Il CAI guarda con preoccupazione al fenomeno dell’overtourism. Quello che emerge chiaramente è una mancanza diffusa di cultura, competenze e preparazione rispetto all’ambiente montano.

Parliamo di un modello di turismo fortemente impattante. Il turismo di massa consuma la natura in modo bulimico, senza rispetto e senza consapevolezza. Il turismo di lusso, che va di pari passo, propone esperienze esclusive in alta montagna che spesso non rispettano l’ambiente: resort con accessi in elicottero, SUV, motoslitte d’inverno e quad d’estate.

Tutte pratiche che stressano profondamente l’ecosistema e che, nella maggior parte dei casi, non portano benefici significativi alle comunità locali.

 

Che effetti può avere un affollamento di persone in una stessa località?

L’eccessiva presenza di persone in alcune località comporta un forte stress sul territorio e sulle sue strutture: sentieri sovraffollati, rifugi sotto pressione, e un aumento degli incidenti, che diventano difficili da gestire anche per le strutture di soccorso che si trovano a dover gestire, con lo stesso numero di operatori, un maggiore numero di incidenti.
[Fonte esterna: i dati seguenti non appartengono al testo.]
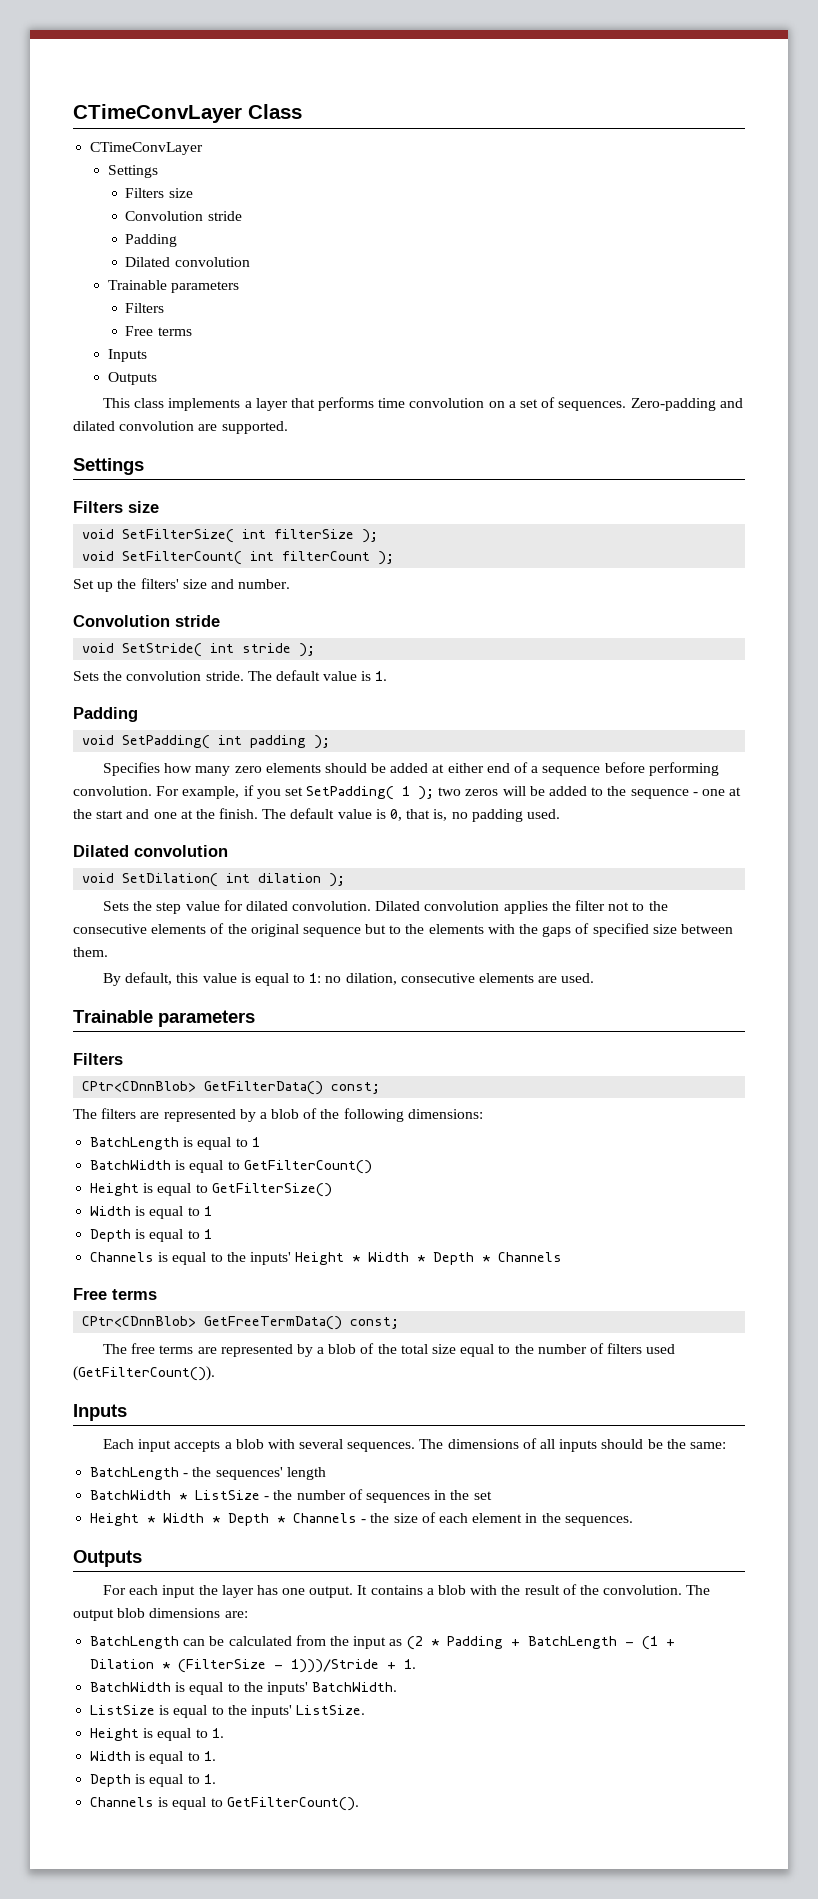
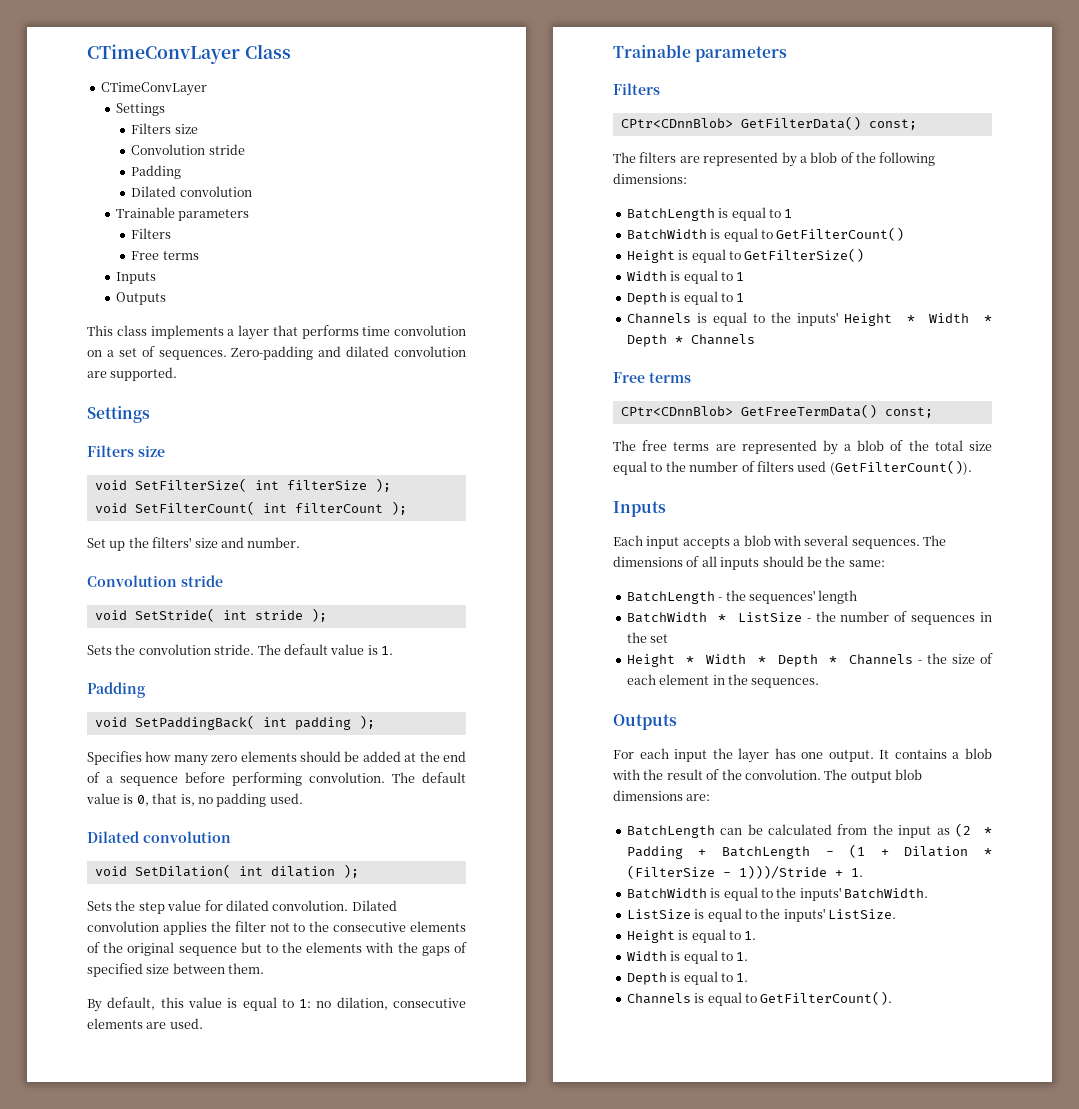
[122,735,211,749] SetPadding( -> [134,715,255,730] SetPaddingBack(
[447,763,484,773] either -> [419,751,440,762] the
[156,785,742,800] [73,808,259,819] For example, if you set SetPadding( 1 ); two zeros will be added to the sequence - one at the start and one at the finish. -> (385, 777) none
Significa che la stessa stazione del Soccorso Alpino può trovarsi in difficoltà. 

Questo sovraccarico, inoltre, compromette anche l’esperienza personale che ognuno cerca in montagna: quella rigenerazione, quel benessere che dovrebbe accompagnare una giornata nella natura.

 

Quali sono le cause principali di questa situazione?
Il problema nasce da una promozione turistica spesso dissennata, che espone sempre le stesse località sui media, trascurando completamente zone meno conosciute. Se invece si iniziasse a raccontare e valorizzare anche quelle aree, probabilmente si riuscirebbe a redistribuire i flussi. Questo effetto di “riequilibrio” può avvenire solo se smettiamo di concentrare tutta la comunicazione su un pugno di destinazioni iconiche.

 

Così facendo non si corre il rischio di portare le masse dove prima non c’erano?
Sì, è possibile, per questo va fatto con grande oculatezza. I numeri dicono che l’overtourism colpisce solo il 4% del territorio italiano: significa che abbiamo un 96% ancora tutto da raccontare. Penso che, con attenzione e con una giusta narrazione, potremmo ottenere un effetto positivo. 

Continuando però a promuovere sempre le stesse località, il meccanismo semplicemente non funziona. Basta accendere la televisione per vedere sempre la fila al Seceda: immagini che, invece di scoraggiare, finiscono per incentivare. Chi le guarda, spesso senza conoscenze specifiche, viene attratto da un’immagine patinata della montagna, priva di consapevolezza.

 

Cosa può fare il CAI per contrastare questa situazione?
A livello nazionale, l’unica azione davvero efficace che il CAI può mettere in campo è una grande campagna informativa. Serve educare alla diversificazione delle mete, alla sicurezza e al corretto approccio all’ambiente montano. Oggi molte persone non conoscono davvero la montagna, né sono consapevoli degli imprevisti che può riservare. E questo porta inevitabilmente a comportamenti rischiosi. Il CAI dovrebbe avere una presenza costante nei programmi televisivi e sui media generalisti, per lanciare messaggi chiari, educativi e formativi. 

Oltre a questo, esistono battaglie concrete da portare avanti sui territori: progetti come quelli del marchio di qualità “Villaggi Montani Certificati CAI”, che promuovono un turismo sostenibile. Un marchio pensato non solo per i turisti, ma anche per le comunità che vivono in montagna e che devono trarre beneficio dalle attività turistiche, senza subirle.